+++ Records for this task

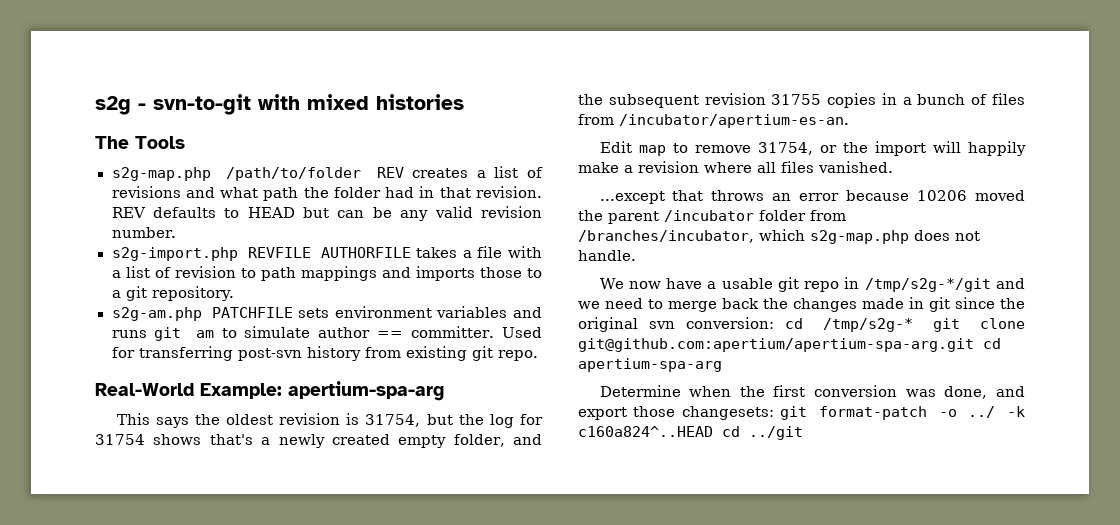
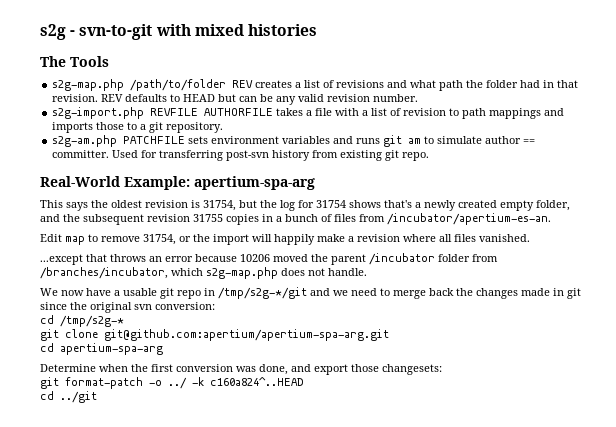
(775, 323) none -> (215, 306) //
(914, 325) none -> (124, 321) //
(974, 345) none -> (389, 335) //
(774, 413) none -> (442, 369) //
(713, 431) none -> (304, 381) //

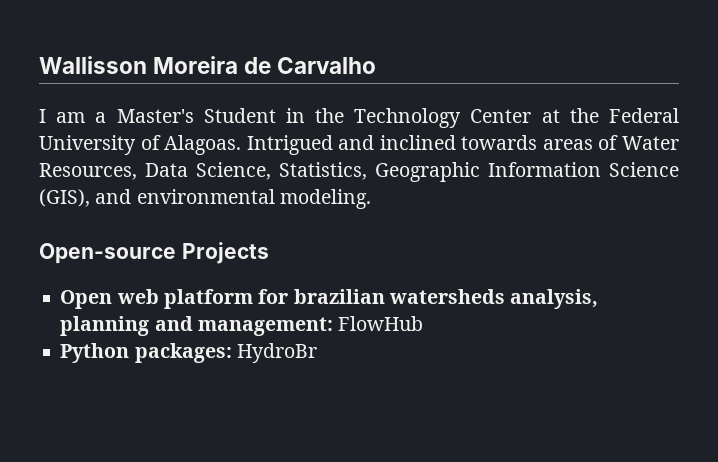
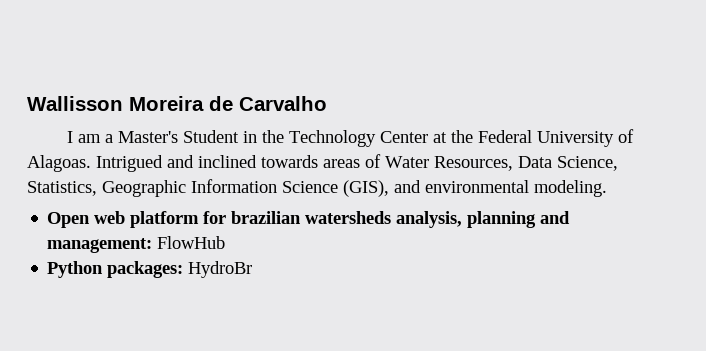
[39,242,269,264] // Open-source Projects -> (607, 188) none

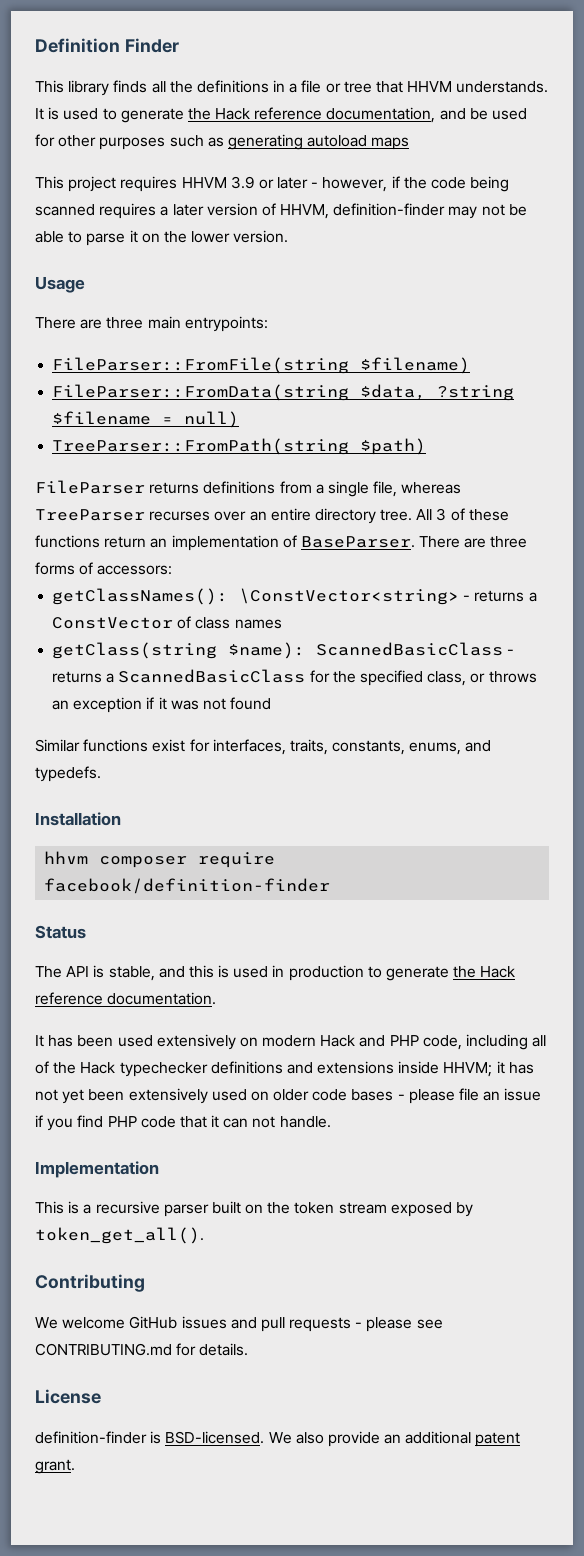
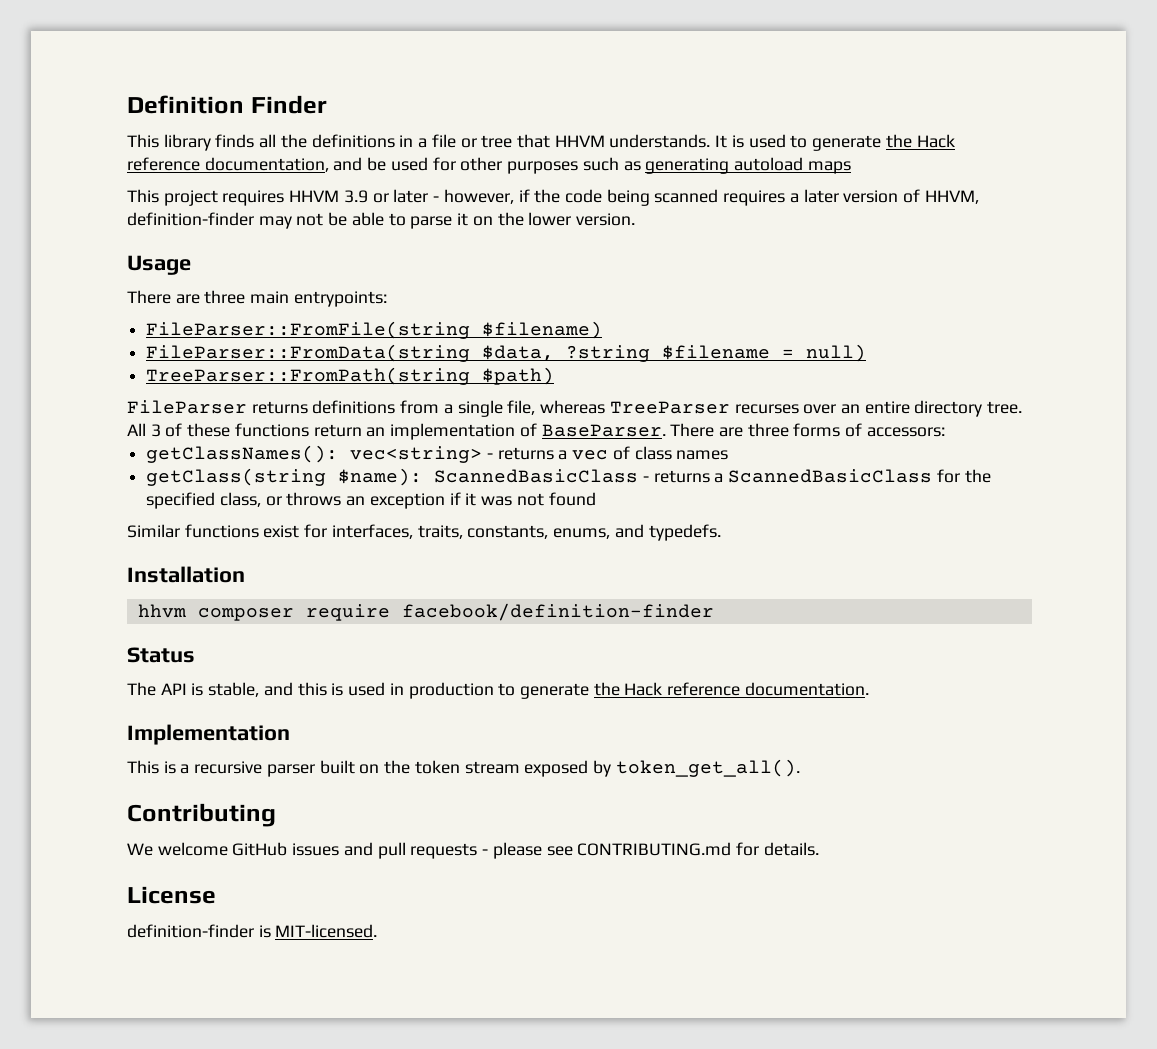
[239,588,537,605] [52,617,174,629] \ConstVector<string> - returns a ConstVector -> [350,446,609,463] vec<string> - returns a vec
[35,1034,547,1050] [35,1061,534,1077] [35,1088,542,1104] [35,1115,331,1131] // It has been used extensively on modern Hack and PHP code, including all of the Hack typechecker definitions and extensions inside HHVM; it has not yet been extensively used on older code bases - please file an issue if you find PHP code that it can not handle. -> (869, 689) none
[165,1431,521,1447] [35,1459,75,1474] BSD-licensed. We also provide an additional patent grant. -> [275,924,378,938] MIT-licensed.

++++++

Verbatim copy, pictures excluded: output the lines from the first line of the records above through the line containing "[239,588,537,605] [52,617,174,629] \ConstVector<string>".

■ Answer box ■
(775, 323) none -> (215, 306) //
(914, 325) none -> (124, 321) //
(974, 345) none -> (389, 335) //
(774, 413) none -> (442, 369) //
(713, 431) none -> (304, 381) //

[39,242,269,264] // Open-source Projects -> (607, 188) none

[239,588,537,605] [52,617,174,629] \ConstVector<string> - returns a ConstVector -> [350,446,609,463] vec<string> - returns a vec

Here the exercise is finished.